Purpose: This study addressed the challenge of detecting and classifying the severity of ductopenia in parotid glands, a structural abnormality characterized by a reduced number of salivary ducts, previously shown to be associated with salivary gland impairment. The aim of the study was to develop an automatic algorithm designed to improve diagnostic accuracy and efficiency in analyzing ductopenic parotid glands using sialo cone-beam CT (sialo-CBCT) images.
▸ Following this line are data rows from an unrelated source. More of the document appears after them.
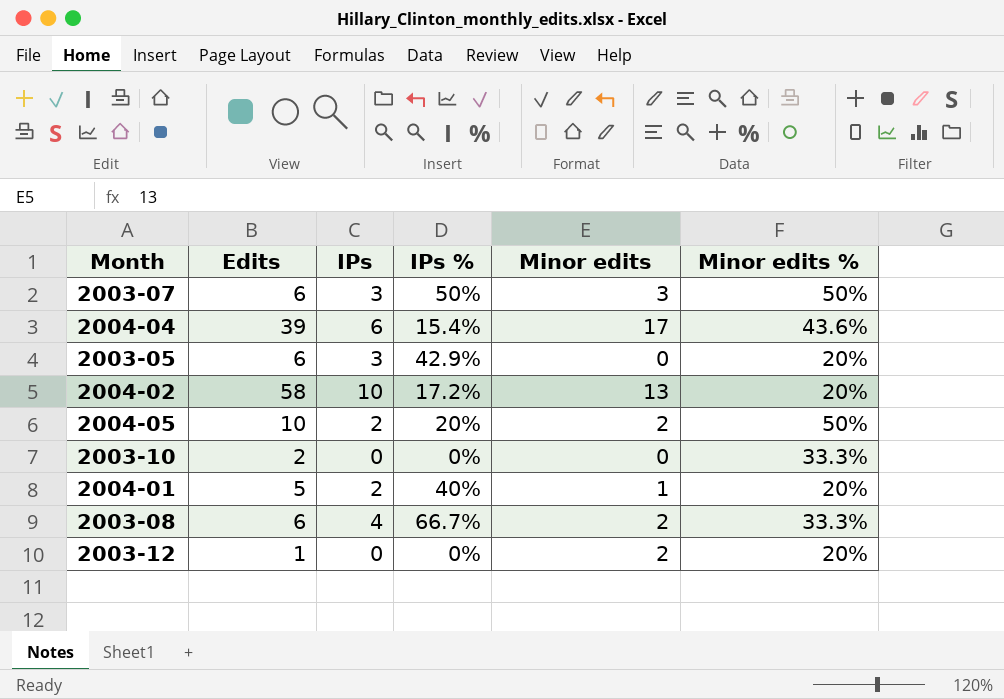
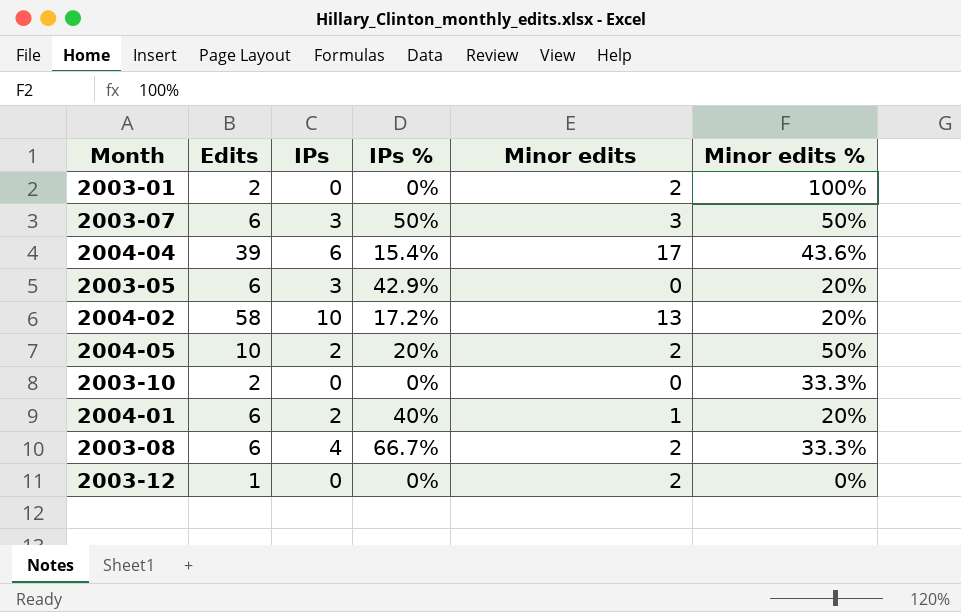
row 2003-01: none -> 2 | 0 | 0% | 2 | 100%
2004-01 | Edits: 5 -> 6
2003-12 | Minor edits %: 20% -> 0%

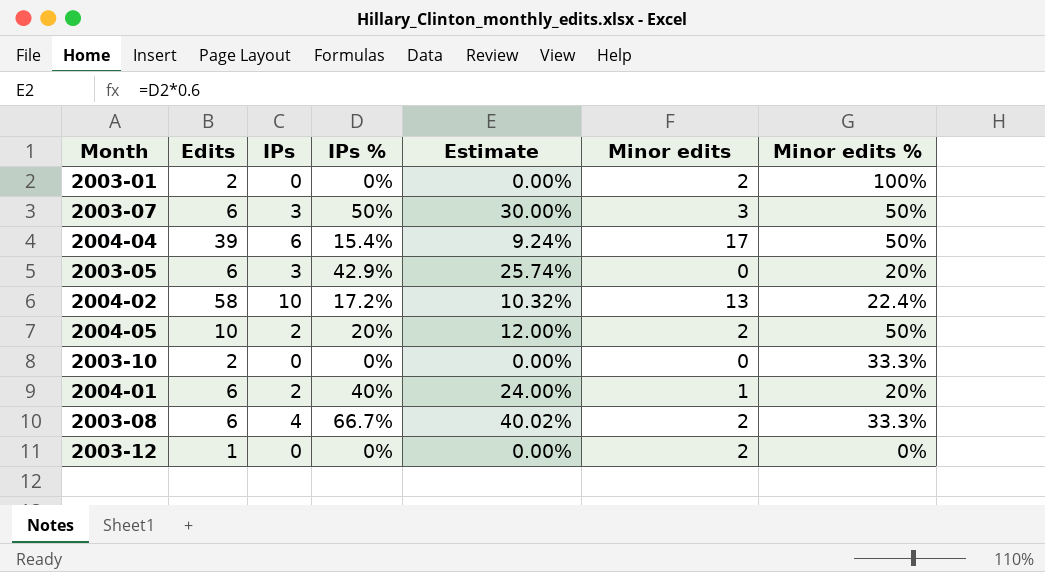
column Estimate | formula: none -> [IPs %] * 0.6
2004-04 | Minor edits %: 43.6% -> 50%
2004-02 | Minor edits %: 20% -> 22.4%

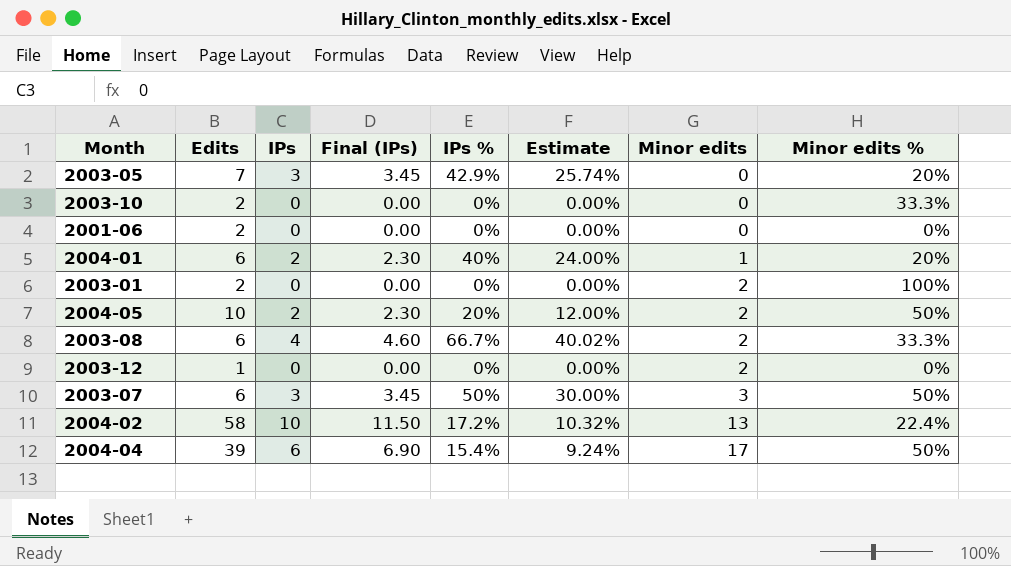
row order: none -> Minor edits ascending
column Final (IPs) | formula: none -> [IPs] * 1.15
2003-05 | Edits: 6 -> 7
row 2001-06: none -> 2 | 0 | 0.00 | 0% | 0.00% | 0 | 0%

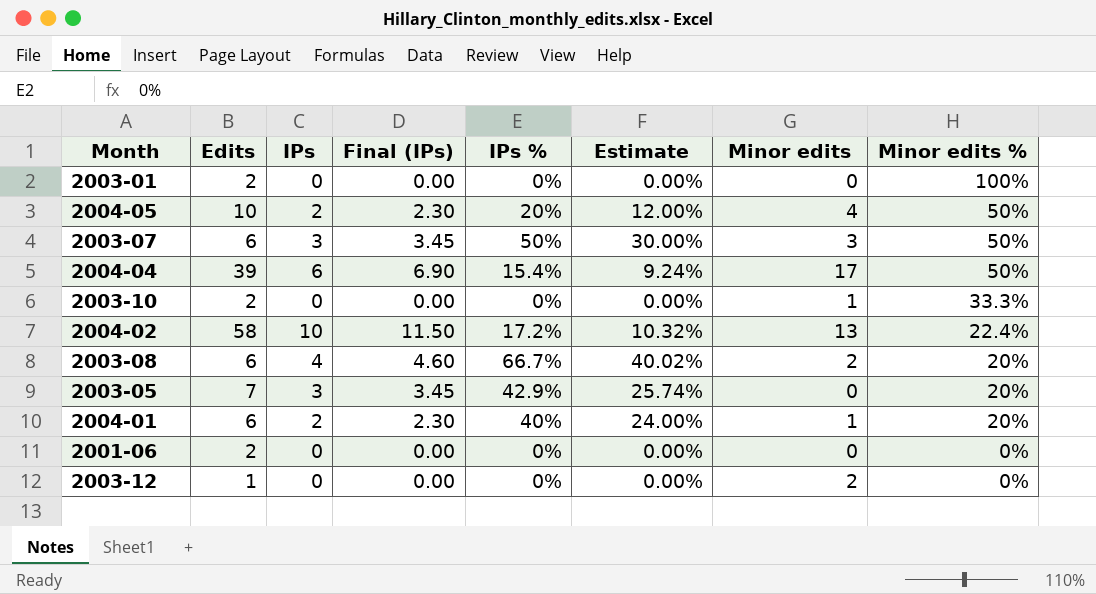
row order: Minor edits ascending -> Minor edits % descending
2003-01 | Minor edits: 2 -> 0
2004-05 | Minor edits: 2 -> 4
2003-10 | Minor edits: 0 -> 1
2003-08 | Minor edits %: 33.3% -> 20%

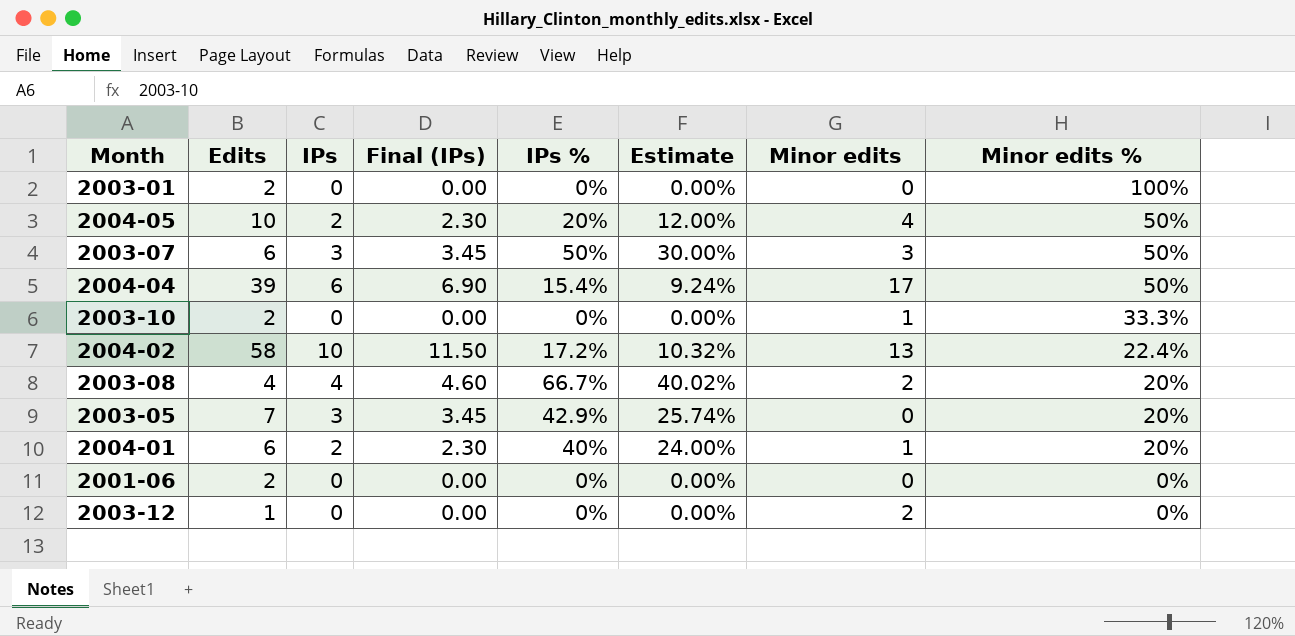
2003-08 | Edits: 6 -> 4

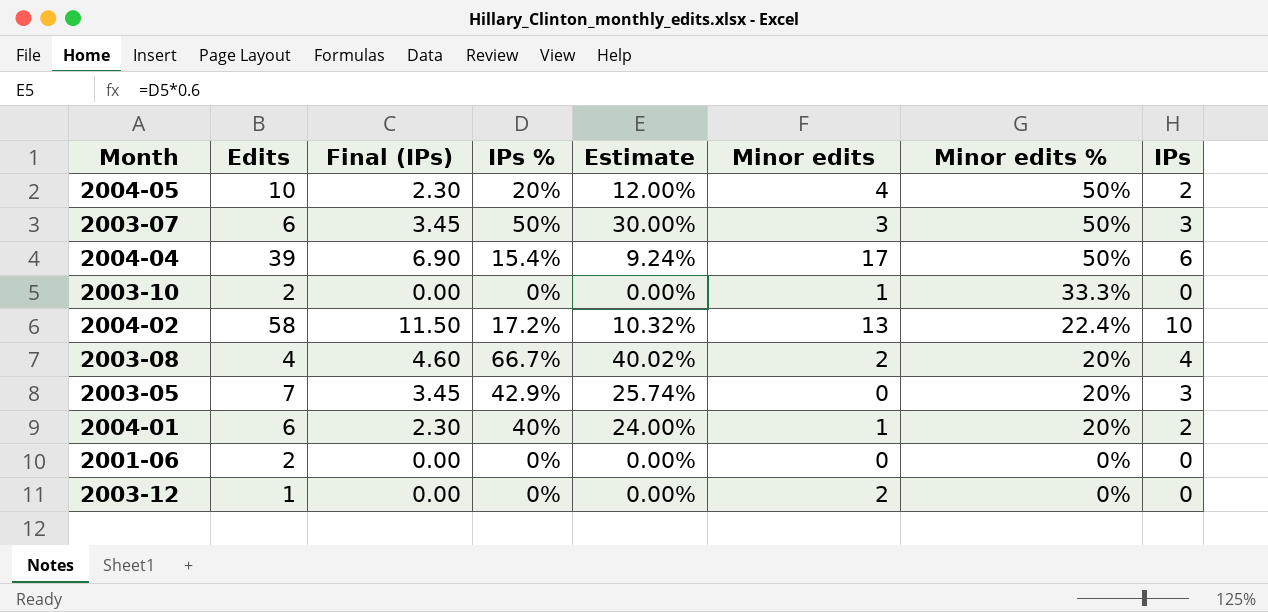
column IPs | position: 3 -> 8
row 2003-01: 2 | 0 | 0.00 | 0% | 0.00% | 0 | 100% -> none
Methods: We developed an end-to-end automatic pipeline consisting of three main steps: (1) region of interest (ROI) computation, (2) parotid gland segmentation using the Frangi filter, and (3) ductopenia case classification with a residual neural network (RNN) augmented by multidirectional maximum intensity projection (MIP) images. To explore the impact of the first two steps, the RNN was trained on three datasets: (1) original MIP images, (2) MIP images with predefined ROIs, and (3) MIP images after segmentation.

Results: Evaluation was conducted on 126 parotid sialo-CBCT scans of normal, moderate, and severe ductopenic cases, yielding a high performance of 100% for the ROI computation and 89% for the gland segmentation. Improvements in accuracy and F1 score were noted among the original MIP images (accuracy: 0.73, F1 score: 0.53), ROI-predefined images (accuracy: 0.78, F1 score: 0.56), and segmented images (accuracy: 0.95, F1 score: 0.90). Notably, ductopenic detection sensitivity was 0.99 in the segmented dataset, highlighting the capabilities of the algorithm in detecting ductopenic cases.

Conclusions: Our method, which combines classical image processing and deep learning techniques, offers a promising solution for automatic detection of parotid glands ductopenia in sialo-CBCT scans. This may be used for further research aimed at understanding the role of presence and severity of ductopenia in salivary gland dysfunction.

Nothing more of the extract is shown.